I actually started this with an introductory post yesterday, which I'd suggest starting with, but I thought I'd withhold from mentioning it here until I actually had some completed virtual matches (which each manifest as a transcript of point captures) to show, which you can peruse in today's post.

Cheers!

posted about 5 years ago
#47 International Ranking System in Projects

It's been a year since I last drew attention to this thread before i61, so on the eve of i63 I thought I might trouble you all with another cheeky bump.

I've just completed a preview post for i63 here. It's quite different from what I did last year, focusing on statistical trends and speculation rather than the backstories of the teams involved. A few questionable conclusions were certainly reached, but I suppose that's where the fun lies. The last noteworthy thing this ranking model did in the run-up to i63 was to predict that France would win the ETF2L Nations Cup, and, well... if it's equally inaccurate about i63 as it was the Nations Cup, Svift are gonna win it.

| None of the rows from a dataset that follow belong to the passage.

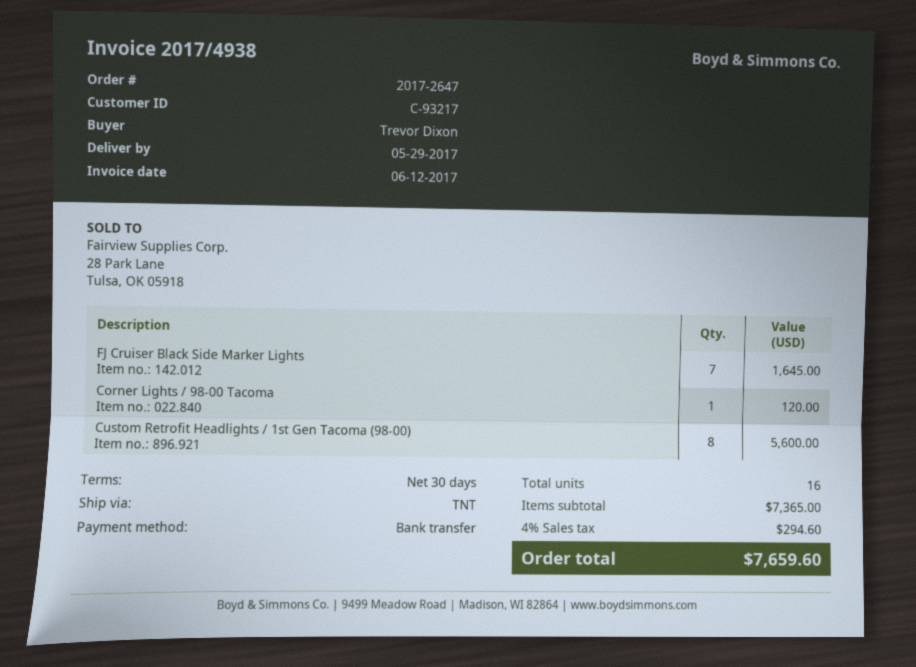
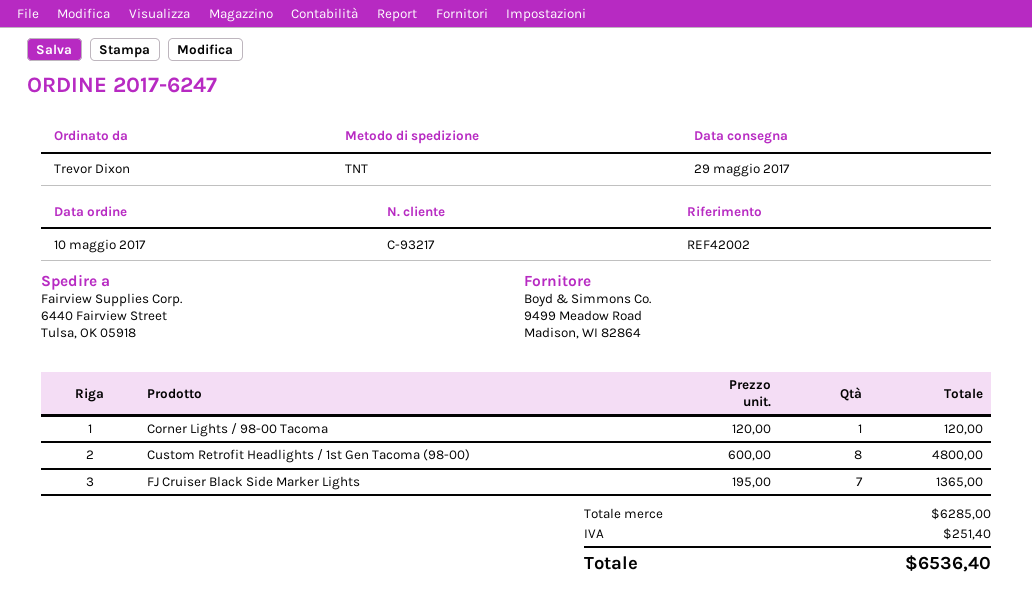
order number: 2017-2647 -> 2017-6247
FJ Cruiser Black Side Marker Lights: 7 for 1645.00 -> 7 for 1365.00
Custom Retrofit Headlights / 1st Gen Tacoma (98-00): 8 for 5600.00 -> 8 for 4800.00
subtotal: 7365.00 -> 6285.00
tax: 294.60 -> 251.40
total: 7659.60 -> 6536.40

Anyway, thanks for stopping by.

posted about 5 years ago
#17 TF2Elo Predictions in Projects

Fellow who runs TF2Metrics here.

Seeing this inspired me to start making dedicated weekly match predictions again. Fight me.

For the sake of comparison, here's my own crystal ball's assessment of what Week 1 of Invite might look like, including most likely score outcomes and win chances. I think my system is quite a bit more cynical than yours by the looks of things.

I'll also point out that my system has the unfair advantage of about a year's worth of data on most of the players involved in Invite, plus it already has a little bit of knowledge about most of the new arrivals, too. This means if your system proves to already be more accurate than mine I'm gonna be grumpy.

posted about 6 years ago
#45 International Ranking System in Projects
lazhttp://i.imgur.com/ceeTCNm.png
http://i.imgur.com/vgJQQjN.png

you hate to see it happen

There are certainly big inaccuracies in the list. It can only go off the data available of course, and for these two there's only a small amount of it from officials in the past year. T0m's a great example of how misleading the data can sometimes be, even when there's a lot to go off of - one of the best roamers in Europe and he's only ranked 270th. Often the numbers can't give the full picture.

You might notice Delpo used to be ranked much much higher, peaking at 42nd. That was back in his EVL days. Since then he's only had fleeting appearances in Invite, and this system rewards consistent prominence at the top level. That's why his status is reduced for now. I certainly shan't claim it's an accurate representation of ability in this case.

ymRaisinrktman was an alias cody used in a couple of ESEA matches this season

I'll be sure to amend that. It's certainly not the first time I've fallen foul to aliases.

cirloThat was an amazing write-up!

Hope you don't mind if i add it to i61 page on comp.tf

Not at all.

posted about 6 years ago
#34 International Ranking System in Projects

Hopefully it's not too impolite of me to bump this...

I've made a bunch of additions to the TF2Metrics project over the months since I started it. For one, the rankings list has some much-needed visual aids now, namely an automatically-generated class indicator next to everyone's names (based on whatever they last played) and deltas which show any positional or score changes to have happened over the course of the previous week.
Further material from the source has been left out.